8. WAIVER AND AMENDMENT.  Any provision of this Note may be amended, waived or modified upon the written consent of the Company and Holder.

9. TRANSFER OF THIS NOTE OR SECURITIES ISSUABLE ON CONVERSION HEREOF. With respect to any offer, sale or other disposition of this Note or securities into which such Note may be converted, the Holder will abide by all of the terms and conditions set forth herein. The Holder will give written notice to the Company prior thereto, describing briefly the manner thereof, together with a written opinion of such Holder’s counsel, to the effect that such offer, sale or other distribution may be effected without registration or qualification (under any law then in effect).

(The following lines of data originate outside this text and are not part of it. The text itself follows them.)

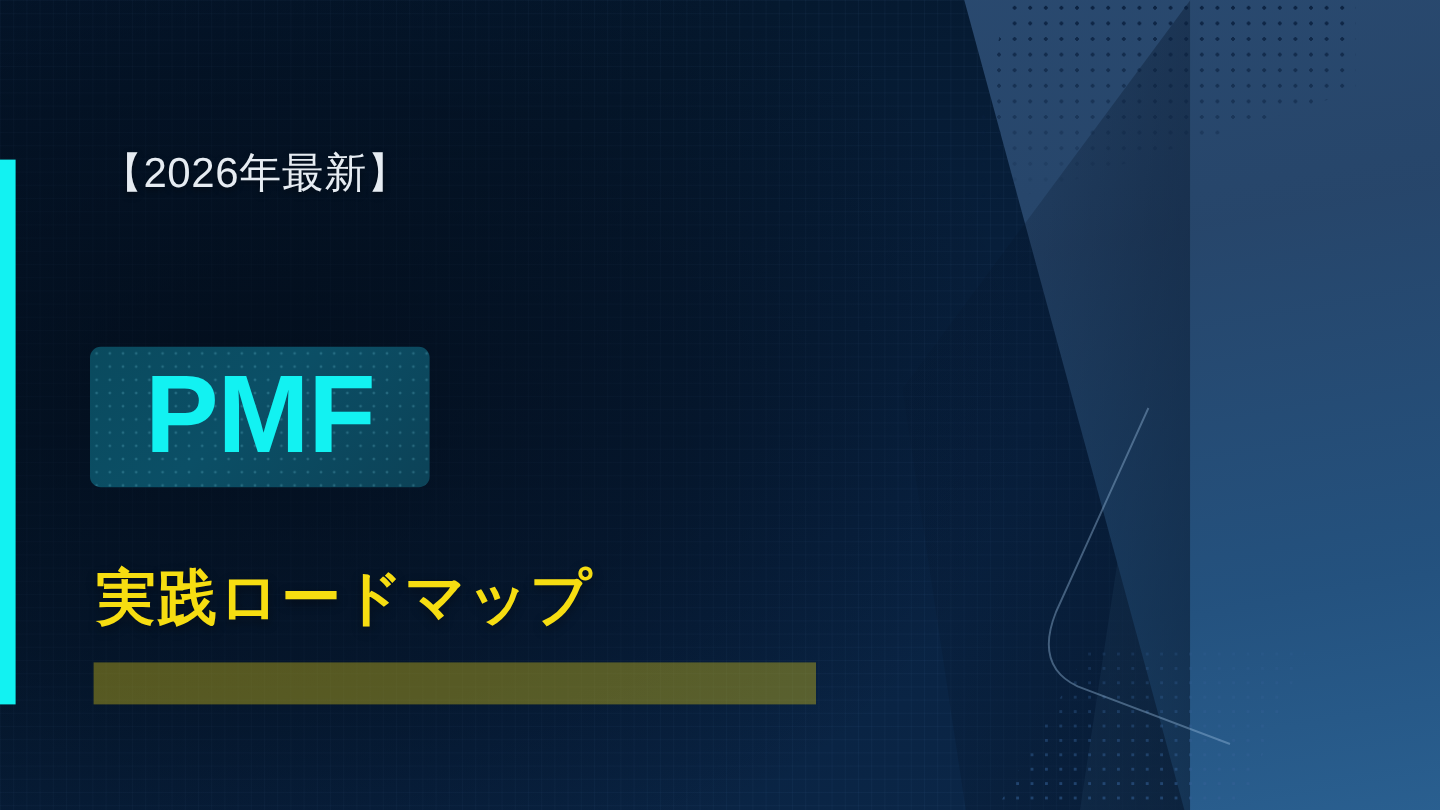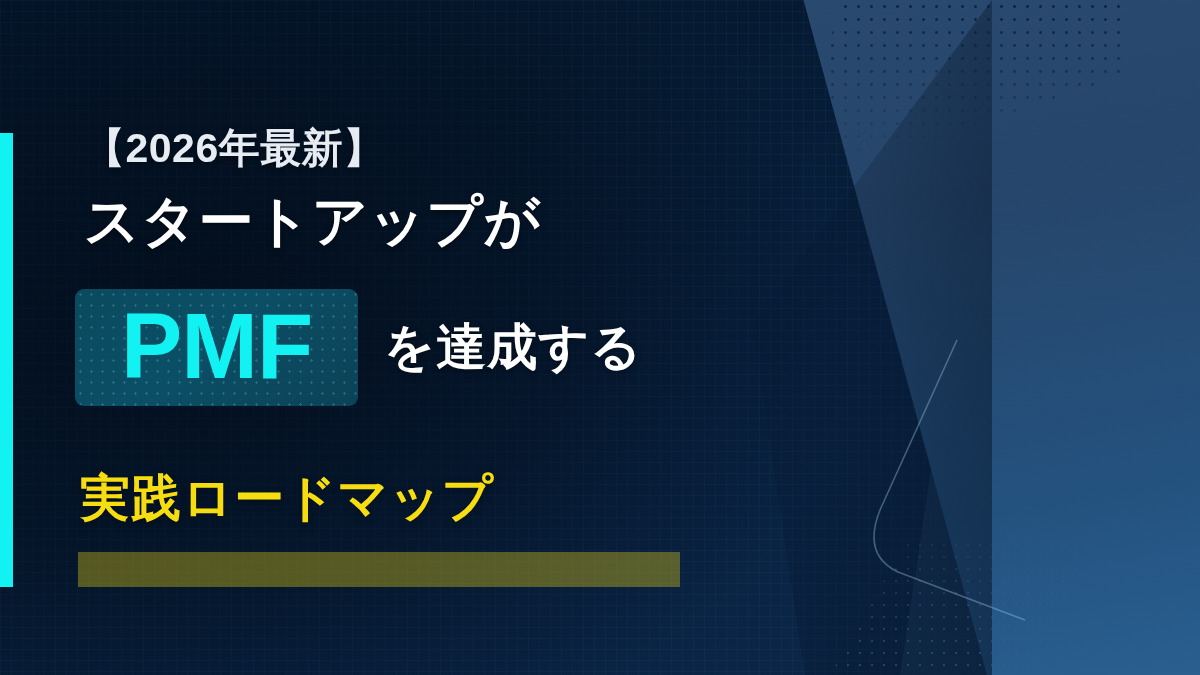"【2026年最新】" .eyebrow { font-size: 41px -> 35px; font-weight: 700 -> 400 }
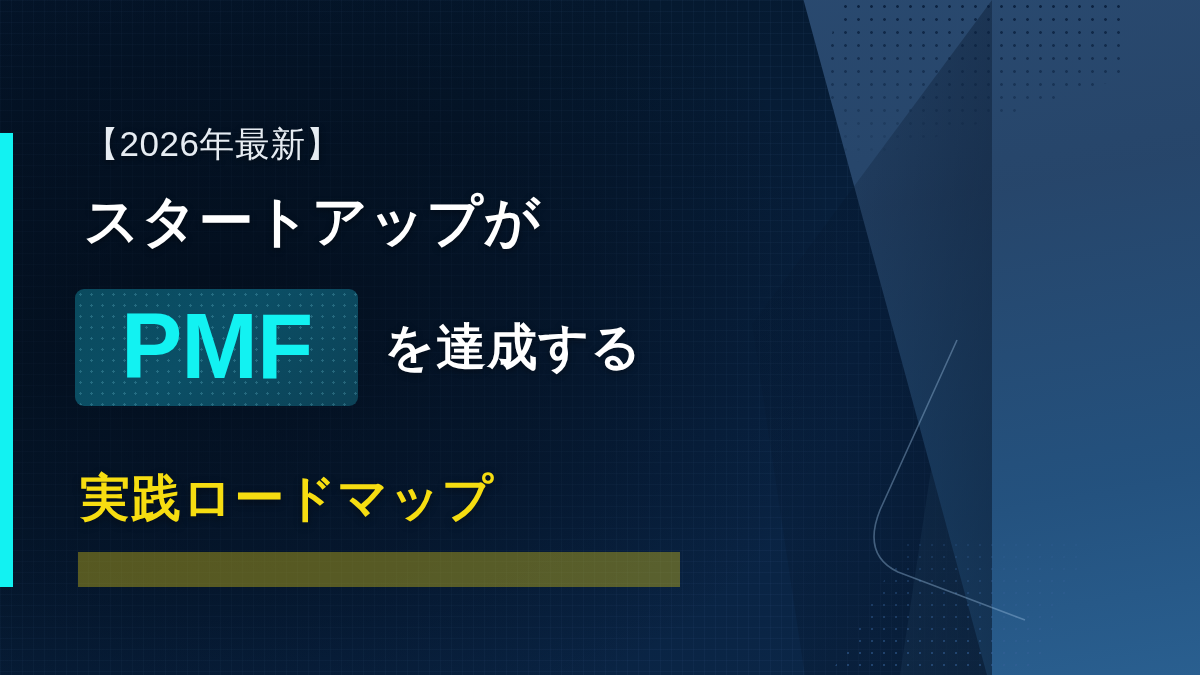"スタートアップが" div.line-a { html: <div>スタートアップが</div> -> none }
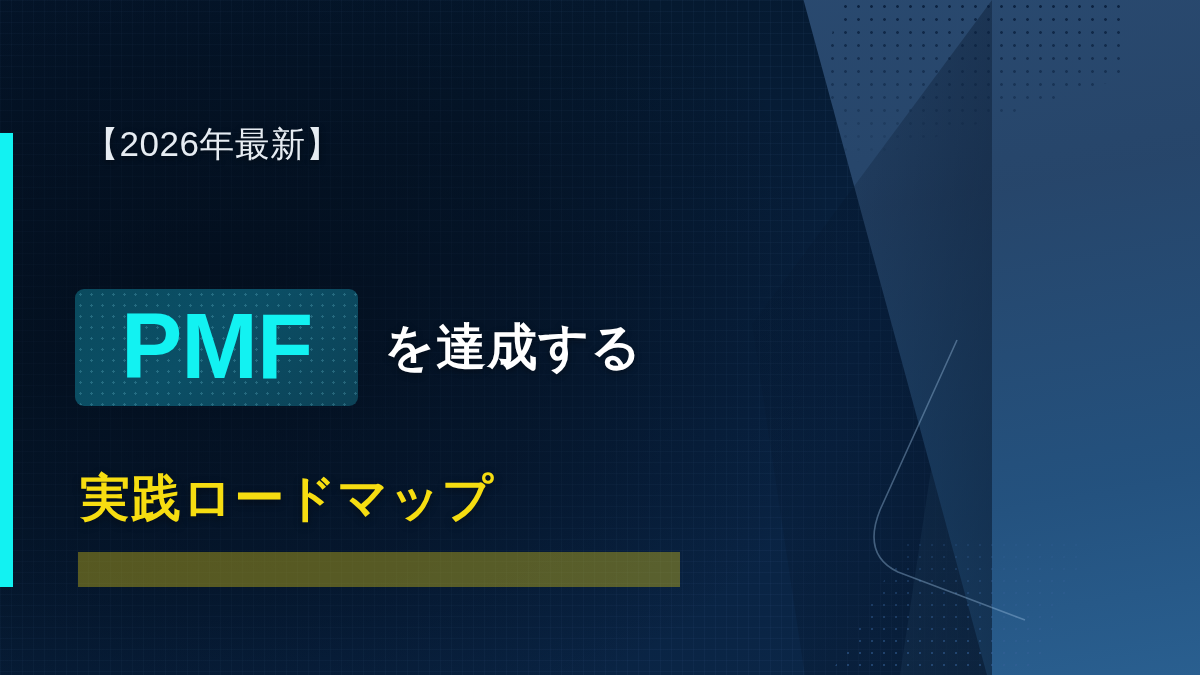"を達成する" span.line-b-tail { html: <span>を達成する</span> -> none }
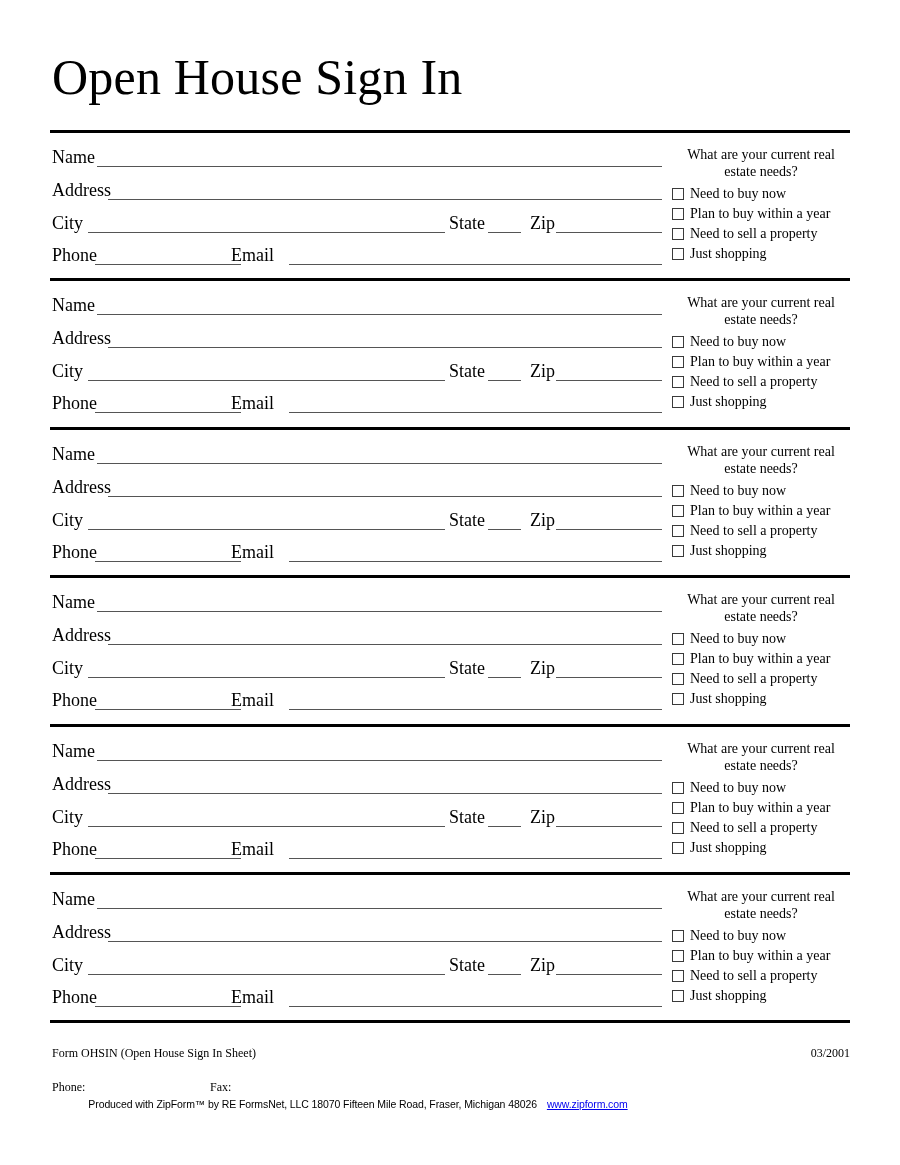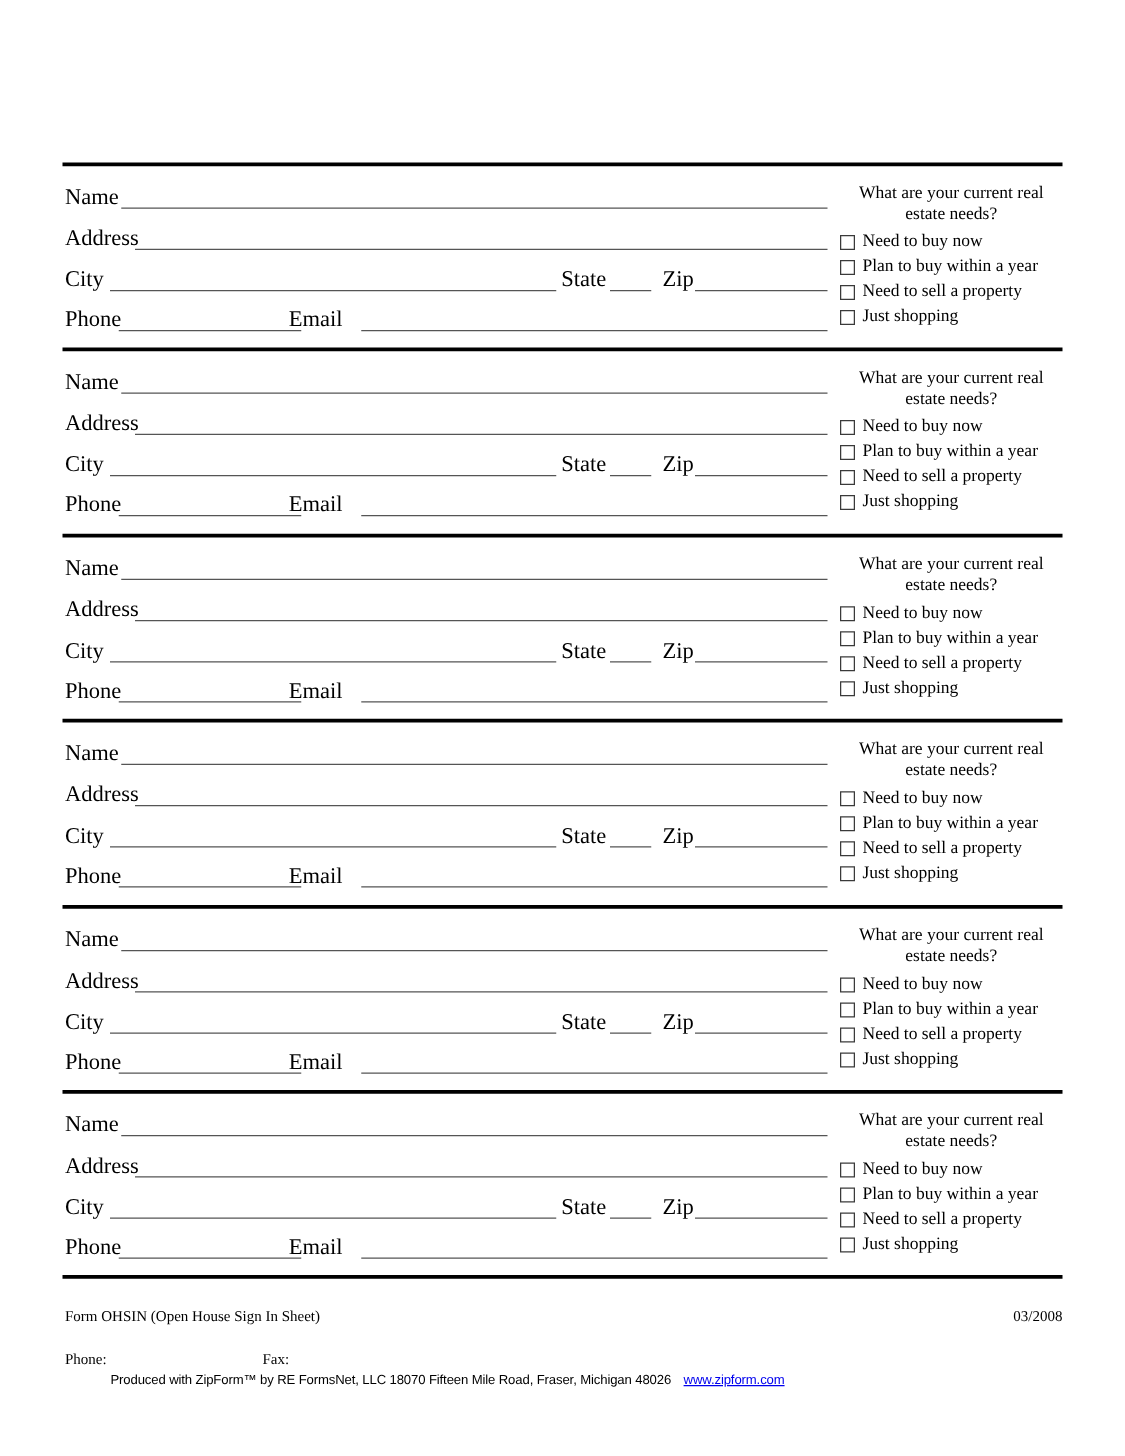"Open House Sign In" div.title { html: none -> <div>Open House Sign In</div> }
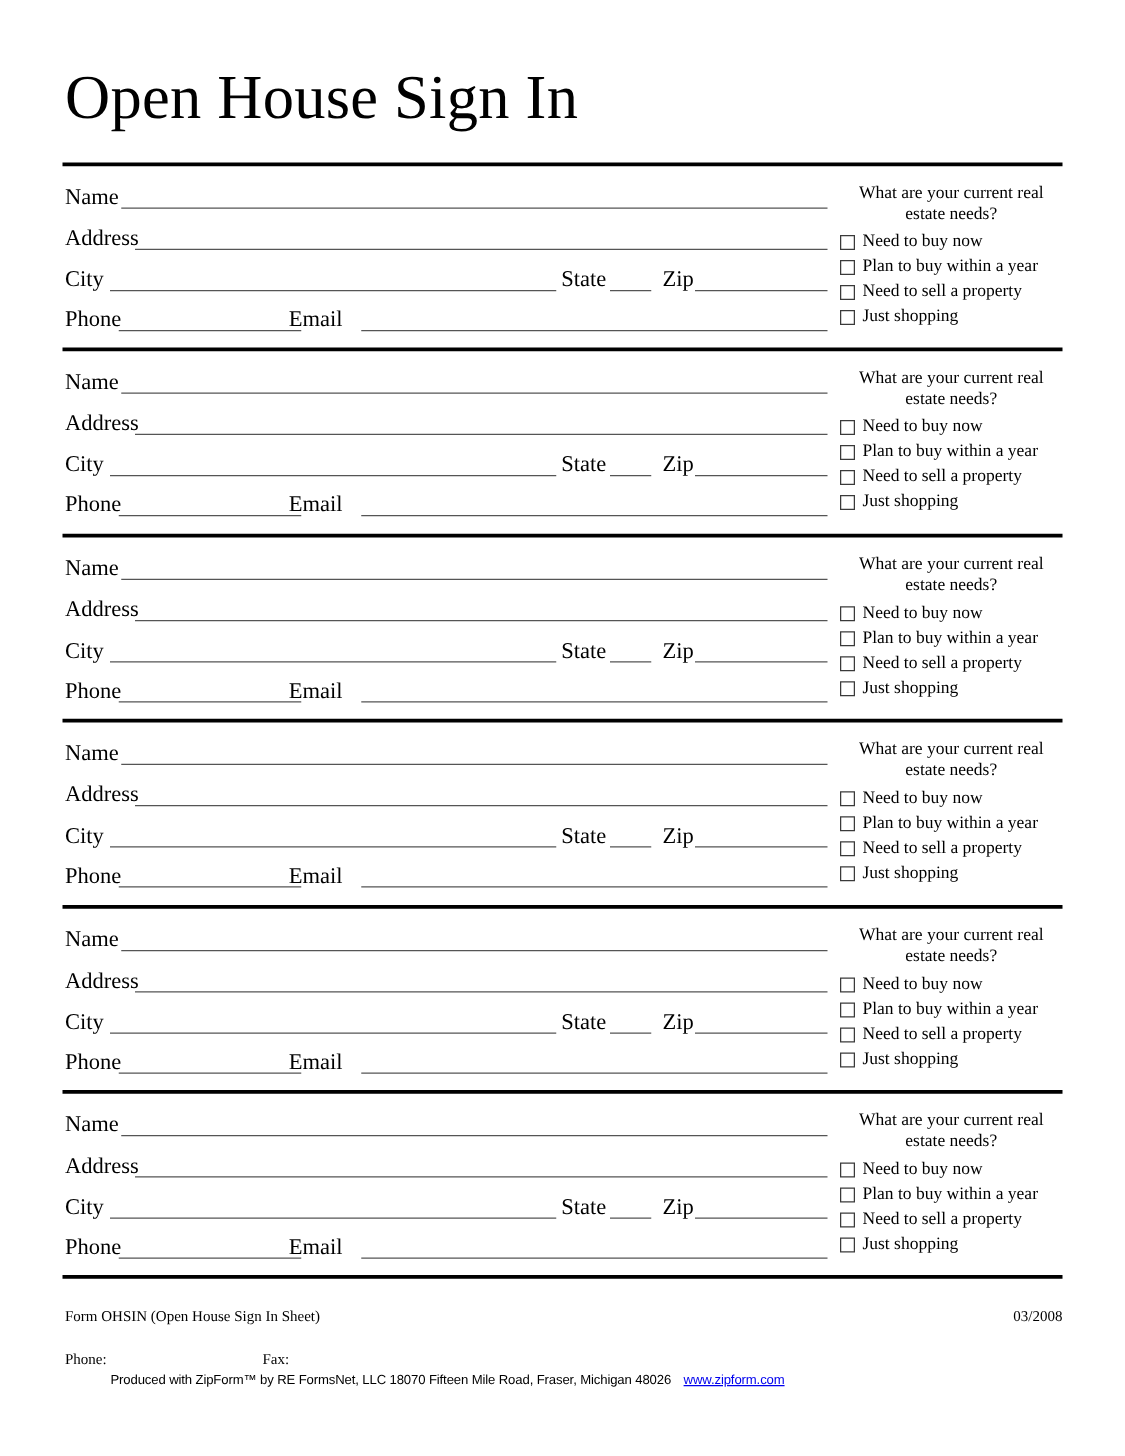"03/2008" div.footer-date { text: 03/2008 -> 03/2001 }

Promptly upon receiving such written notice and reasonably satisfactory opinion, if so requested, the Company, as promptly as practicable, shall notify such Holder that such Holder may sell or otherwise dispose of this Note or such securities, all in accordance with the terms of the notice delivered to the Company.  If a determination has been made pursuant to this Section 12 that the opinion of counsel for the Holder is not reasonably satisfactory to the Company, the Company shall so notify the Holder promptly after such determination has been made.  Each Note thus transferred and each certificate representing the securities thus transferred shall bear a legend as to the applicable restrictions on transferability in order to ensure compliance with the Act, unless in the opinion of counsel for the Company such legend is not required in order to ensure compliance with the Act.  The Company may issue stop transfer instructions to its transfer agent in connection with such restrictions.
 
10. TREATMENT OF NOTE.  To the extent permitted by generally accepted accounting principles, the Company will treat, account and report the Note as debt and not equity for accounting purposes and with respect to any returns filed with federal, state or local tax authorities.
 

 
 

 

11. NOTICES.   Any notice, request or other communication required or permitted hereunder shall be in writing and shall be deemed to have been duly given if personally delivered or if telegraphed or mailed by registered or certified mail, postage prepaid, at the respective addresses of the parties as set forth herein.  Any party hereto may by notice so given change its address for future notice hereunder.  Notice shall conclusively be deemed to have been given when personally delivered or when deposited in the mail or telegraphed in the manner set forth above and shall be deemed to have been received when delivered.
 
12. GOVERNING LAW.  This Agreement shall be governed by and construed in accordance with the laws of the State of Nevada, excluding that body of law relating to conflict of laws.  Venue for any action or actions brought to enforce or interpret this obligation shall only be in courts of Nevada.
 
13. HEADING; REFERENCES.  All headings used herein are used for convenience only and shall not be used to construe or interpret this Note.